Editorial

Android 4.0: I love the future; I hate the future.

Android 4.0. It has a nice ring to it, with the major release numbering and all that. It even has a delicious dessert to accompany it as it makes its way onto the market. What’s even more delicious and appetizing are the new features that I saw today at the Google/Samsung event.

Initially I was hesitant about the Honeycomb UI which is the basis of the Ice Cream Sandwich UI, but in this release it seems to all come together. It looks like the Android team designed something, and then actually applied it to all aspects of the operating system rather than just some parts like in previous releases.

 

This fluidity across all aspects of ICS is a major feature that seems like it was overlooked by some at today’s event. When you go into the Gallery, you are greeted by large magazine-style images; go into Contacts and large images greet you again. Receive a call? Oh look there’s a large image of your mate right there. Photos complement text well in this sense, and I believe Google has done it right.

Not only do the images do well, but I really like this approach to a squared interface. It doesn’t rely on just text like Metro, but a seemingly ideal combination of text media and image media. There are colors where colors look great, there are squares where squares fit and there are images to complement the lot. Needless to say, I really like it.

I also get the feeling when looking at Ice Cream Sandwich, and then back at iOS or previous Android, that this OS is futuristic. As you would expect, it reminds me of TRON and all those sci-fi movies involving copious amounts of neon lighting in squared arrays. Aspects of the UI are in 3D and other aspects are not; it just seems somewhat surreal.

 

Of course, as most things that are concept-like and futuristic, it will never fully see the light of day, only small glimpses for those privileged enough. Going on past Android rollouts, it will be a slow, cumbersome process that takes an absolutely eternity to complete; and by eternity I mean it, because some devices will never even see ICS. It’s a real shame too, because of just how nice the OS seems to be right now.

Not only will it take forever, but carriers will insist on bundling their crapfest UIs on top of the interface. I like stock Android, and this release in particular, so I am dreading the day I have to look at a Motoblur Ice Cream Sandwich, or a Touchwiz version, or Sense. Previously UIs like Sense were visually ahead of the stock Android counterparts, but I simply cannot see any manufacturer creating a fluid UI on top of ICS that looks better than what we have right here.

How long will it take for my Galaxy S to see Ice Cream Sandwich? Too long... too long...

Also, Google left me with questions at their ICS event. Is the UI really fluid on the Galaxy Nexus’ hardware? I’ve heard reports that it’s not, and that would be a real shame.
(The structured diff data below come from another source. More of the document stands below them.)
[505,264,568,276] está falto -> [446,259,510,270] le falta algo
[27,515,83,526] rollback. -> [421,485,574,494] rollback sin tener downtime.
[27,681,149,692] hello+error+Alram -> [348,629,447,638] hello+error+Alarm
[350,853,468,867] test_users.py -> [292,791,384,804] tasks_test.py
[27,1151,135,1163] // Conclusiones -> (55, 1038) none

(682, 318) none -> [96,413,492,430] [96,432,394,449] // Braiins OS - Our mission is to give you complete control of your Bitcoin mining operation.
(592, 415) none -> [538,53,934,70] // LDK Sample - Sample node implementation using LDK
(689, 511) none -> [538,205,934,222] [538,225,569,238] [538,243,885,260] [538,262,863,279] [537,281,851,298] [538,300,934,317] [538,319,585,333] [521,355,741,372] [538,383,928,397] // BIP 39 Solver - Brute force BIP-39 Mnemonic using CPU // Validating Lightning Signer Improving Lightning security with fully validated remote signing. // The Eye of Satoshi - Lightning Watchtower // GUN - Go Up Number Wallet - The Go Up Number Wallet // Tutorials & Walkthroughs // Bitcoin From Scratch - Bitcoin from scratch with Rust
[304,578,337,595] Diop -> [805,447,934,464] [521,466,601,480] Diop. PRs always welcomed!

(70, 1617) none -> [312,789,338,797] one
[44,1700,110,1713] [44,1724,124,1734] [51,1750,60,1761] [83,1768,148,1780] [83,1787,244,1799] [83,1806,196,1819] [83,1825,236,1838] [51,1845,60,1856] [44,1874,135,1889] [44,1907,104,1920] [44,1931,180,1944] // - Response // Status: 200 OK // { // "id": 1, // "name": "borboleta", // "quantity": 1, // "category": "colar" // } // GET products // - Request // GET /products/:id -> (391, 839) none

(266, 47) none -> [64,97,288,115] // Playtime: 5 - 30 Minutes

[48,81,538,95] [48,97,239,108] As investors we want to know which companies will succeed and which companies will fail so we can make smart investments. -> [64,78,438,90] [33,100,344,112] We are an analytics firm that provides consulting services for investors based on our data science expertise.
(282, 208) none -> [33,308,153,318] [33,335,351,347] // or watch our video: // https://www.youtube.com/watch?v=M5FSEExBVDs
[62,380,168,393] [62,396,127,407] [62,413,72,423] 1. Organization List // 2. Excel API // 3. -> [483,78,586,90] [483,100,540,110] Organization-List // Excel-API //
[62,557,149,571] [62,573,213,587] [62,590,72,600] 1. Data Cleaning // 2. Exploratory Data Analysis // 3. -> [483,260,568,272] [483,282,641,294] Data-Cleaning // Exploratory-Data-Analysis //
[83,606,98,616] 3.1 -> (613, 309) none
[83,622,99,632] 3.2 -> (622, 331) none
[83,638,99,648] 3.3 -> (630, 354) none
Where did the menu button go? I don’t see an onscreen button counterpart, so that will surely cause massive incompatibility. What happened to Android 4.0 for tablets? There was simply no mention or even indication it would happen.

I like ICS as it stands right now, in fact I think it could take my visual preference away from Windows Phone, but I just hate the fact I won’t get to see or use it for some time. Google, I implore you, please learn from Microsoft: stop the skins and do a proper rollout like Mango. Then many more people can enjoy your hard work and efforts making the next impressive Android OS.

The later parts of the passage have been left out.